(Task description)
Could you restate all of the records exactly, leaving out the pictures?

Extracted data section start

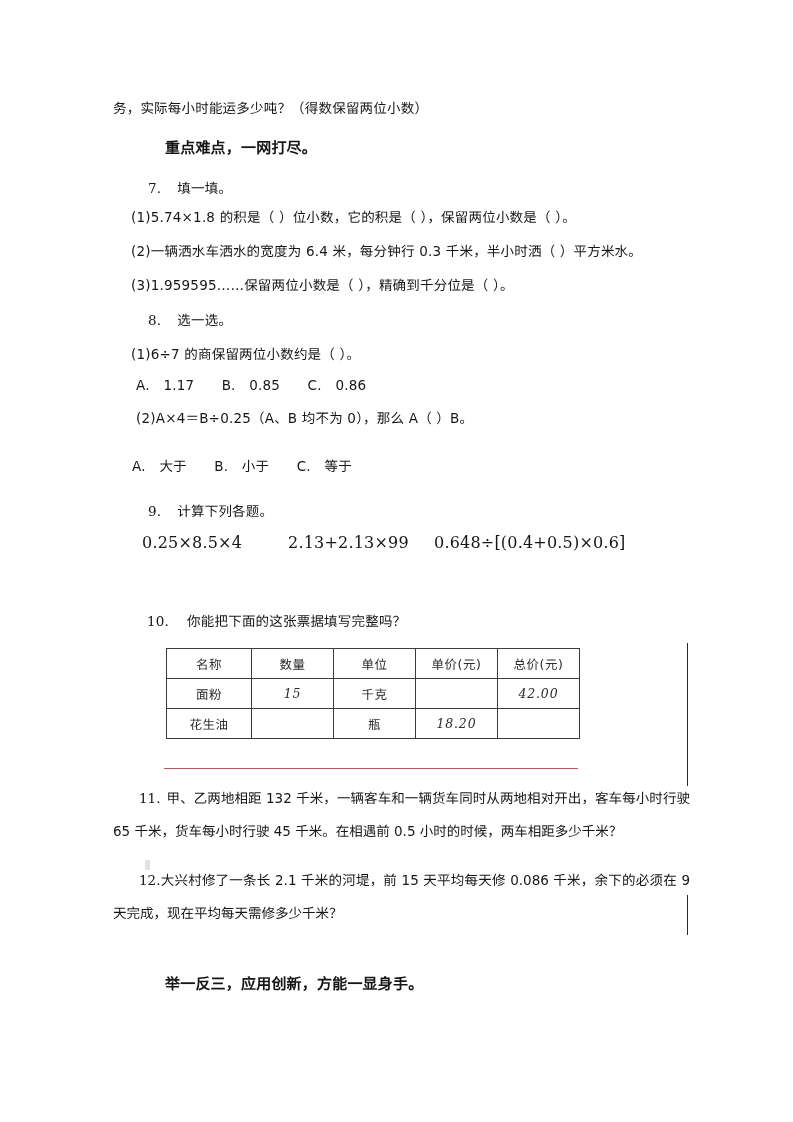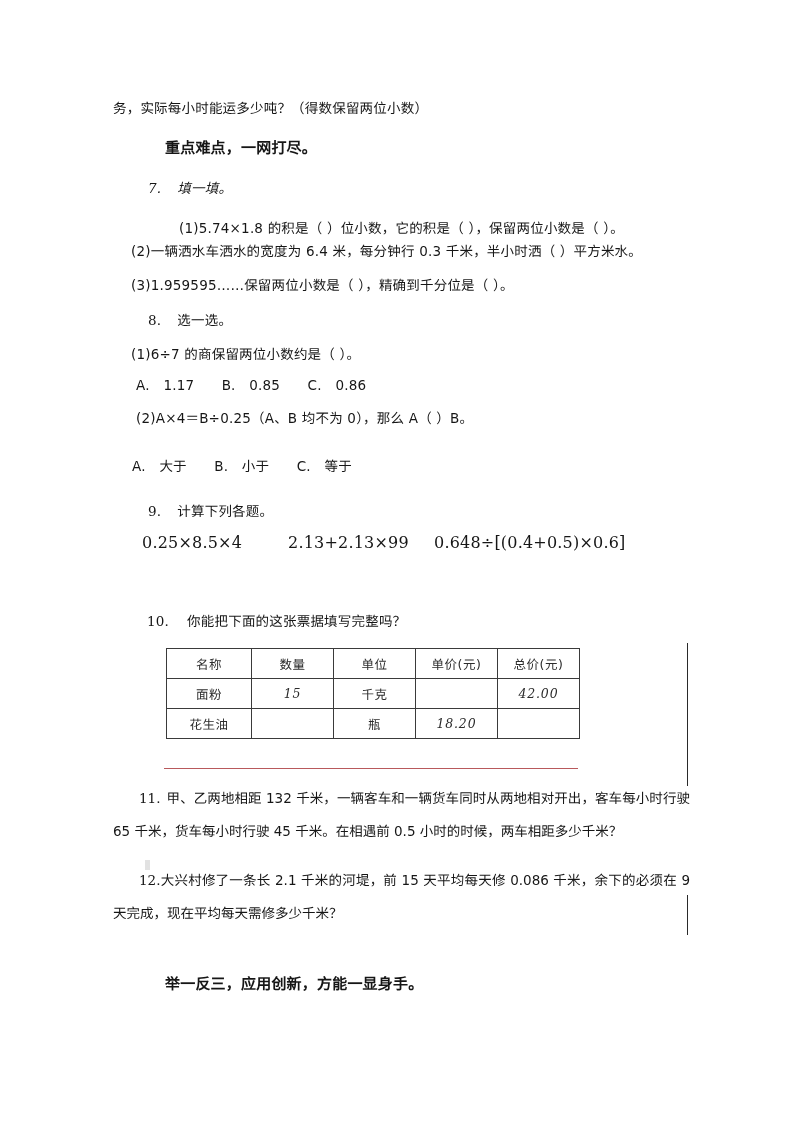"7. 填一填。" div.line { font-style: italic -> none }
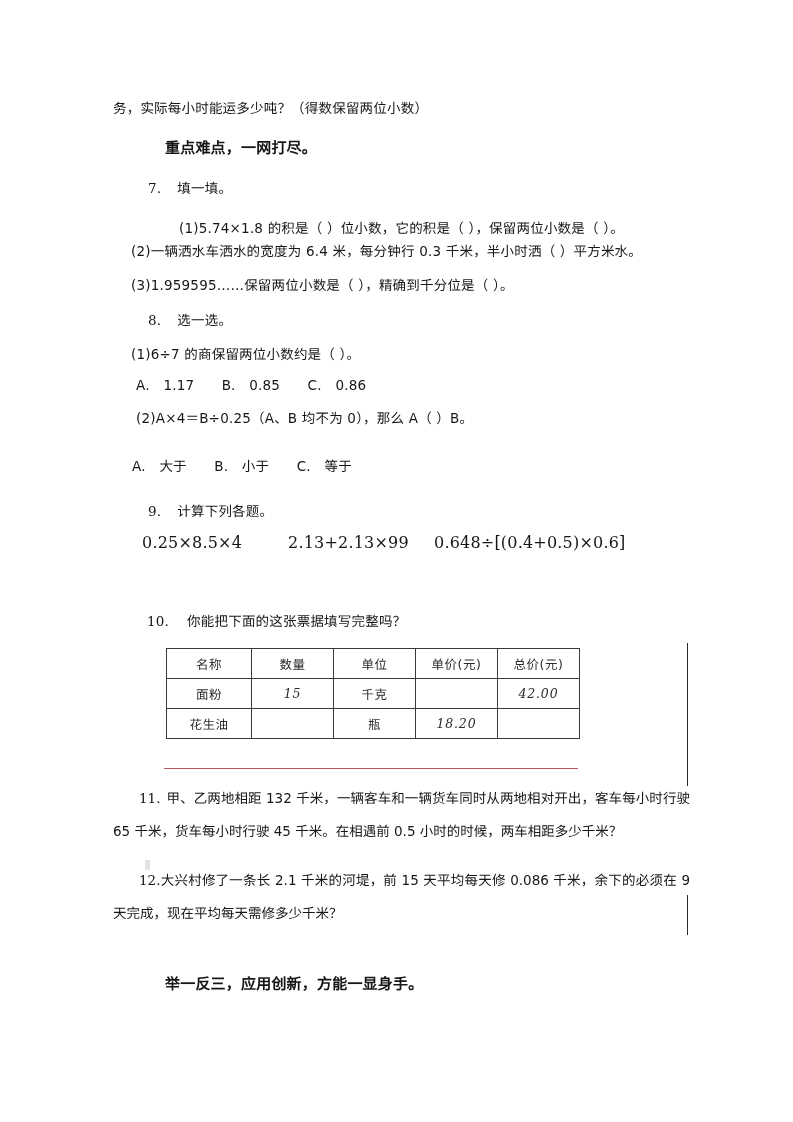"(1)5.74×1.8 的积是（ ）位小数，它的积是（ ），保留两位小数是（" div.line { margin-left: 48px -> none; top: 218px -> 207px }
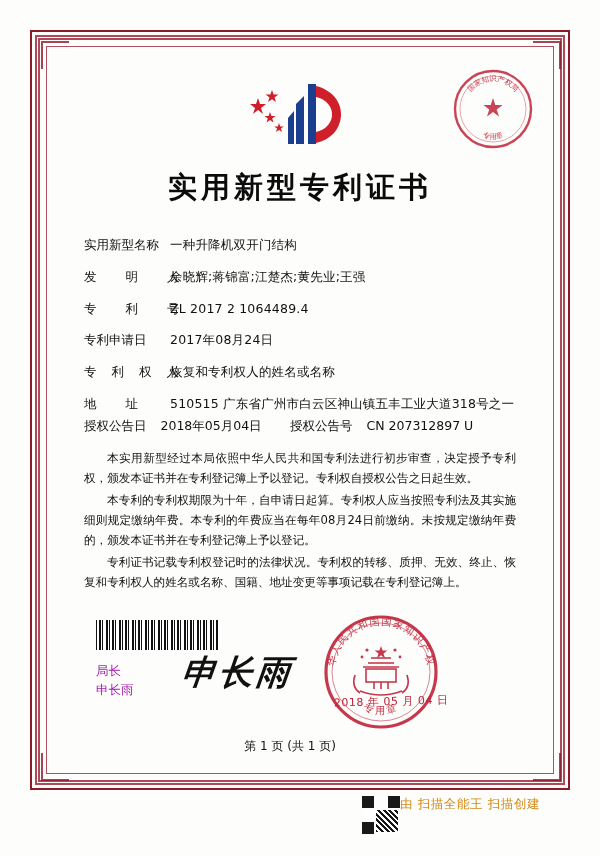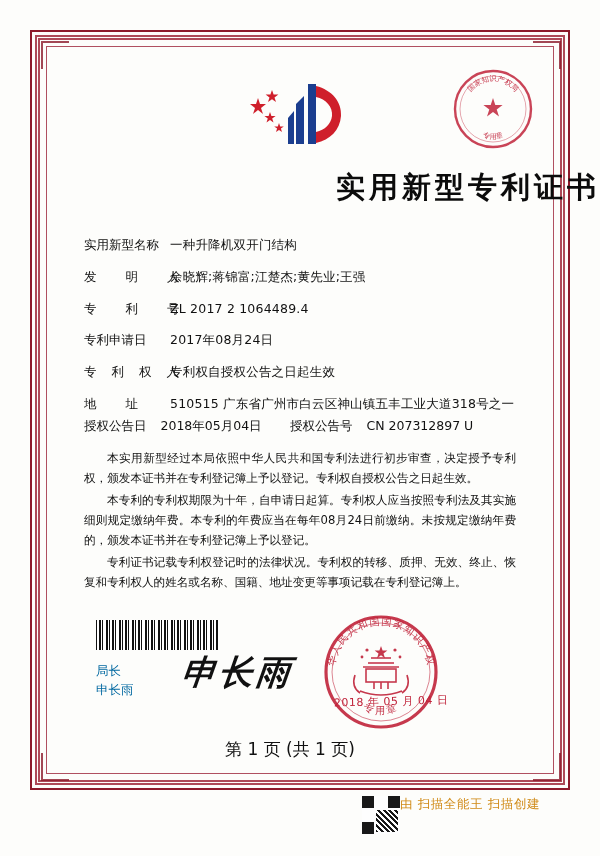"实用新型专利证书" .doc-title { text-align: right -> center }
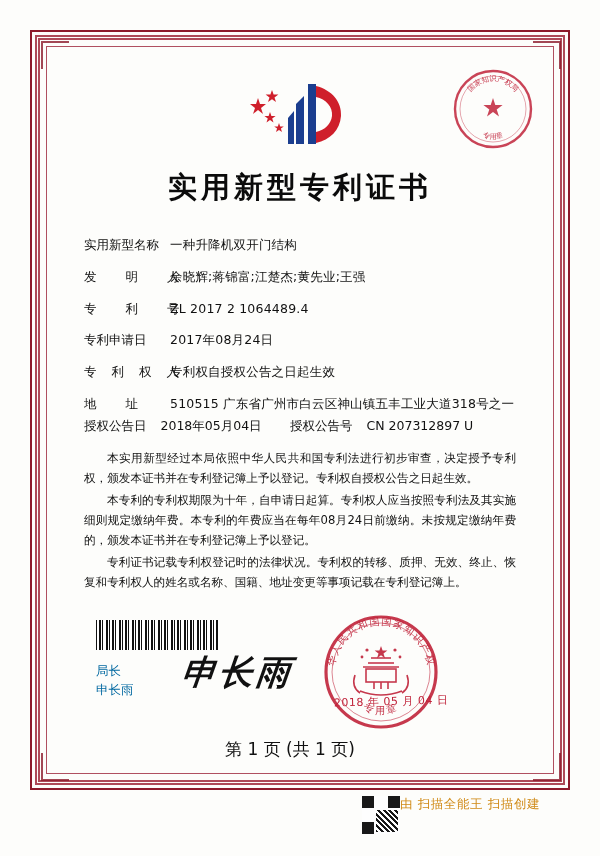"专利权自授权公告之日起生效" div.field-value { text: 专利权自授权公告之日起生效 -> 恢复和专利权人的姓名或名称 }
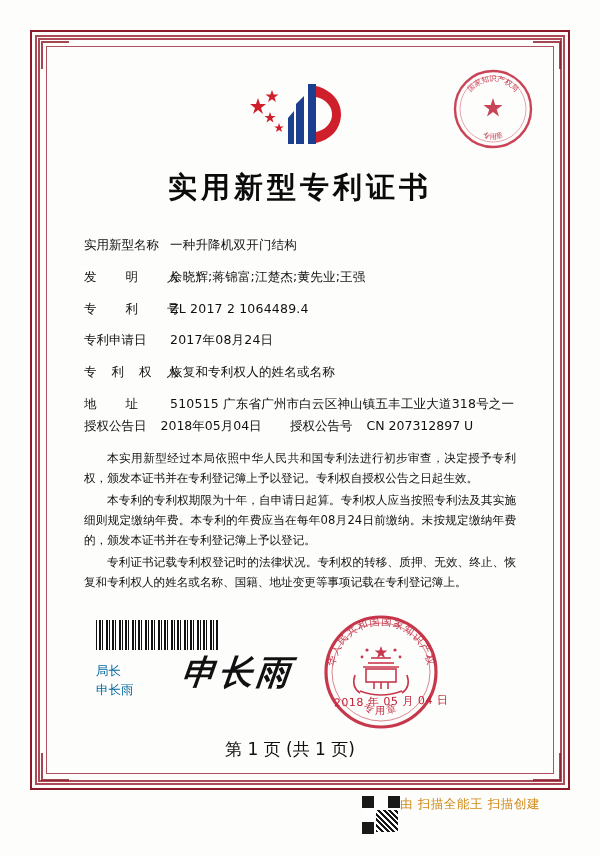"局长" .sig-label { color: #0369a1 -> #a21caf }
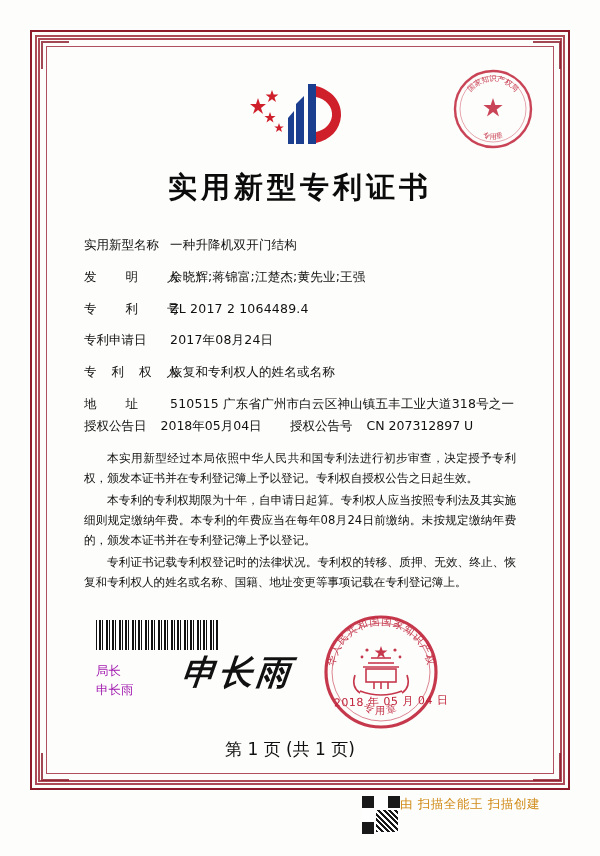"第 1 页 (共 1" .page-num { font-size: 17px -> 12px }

Extracted data section end

(Result of this task)
"7. 填一填。" div.line { font-style: italic -> none }
"(1)5.74×1.8 的积是（ ）位小数，它的积是（ ），保留两位小数是（" div.line { margin-left: 48px -> none; top: 218px -> 207px }
"实用新型专利证书" .doc-title { text-align: right -> center }
"专利权自授权公告之日起生效" div.field-value { text: 专利权自授权公告之日起生效 -> 恢复和专利权人的姓名或名称 }
"局长" .sig-label { color: #0369a1 -> #a21caf }
"第 1 页 (共 1" .page-num { font-size: 17px -> 12px }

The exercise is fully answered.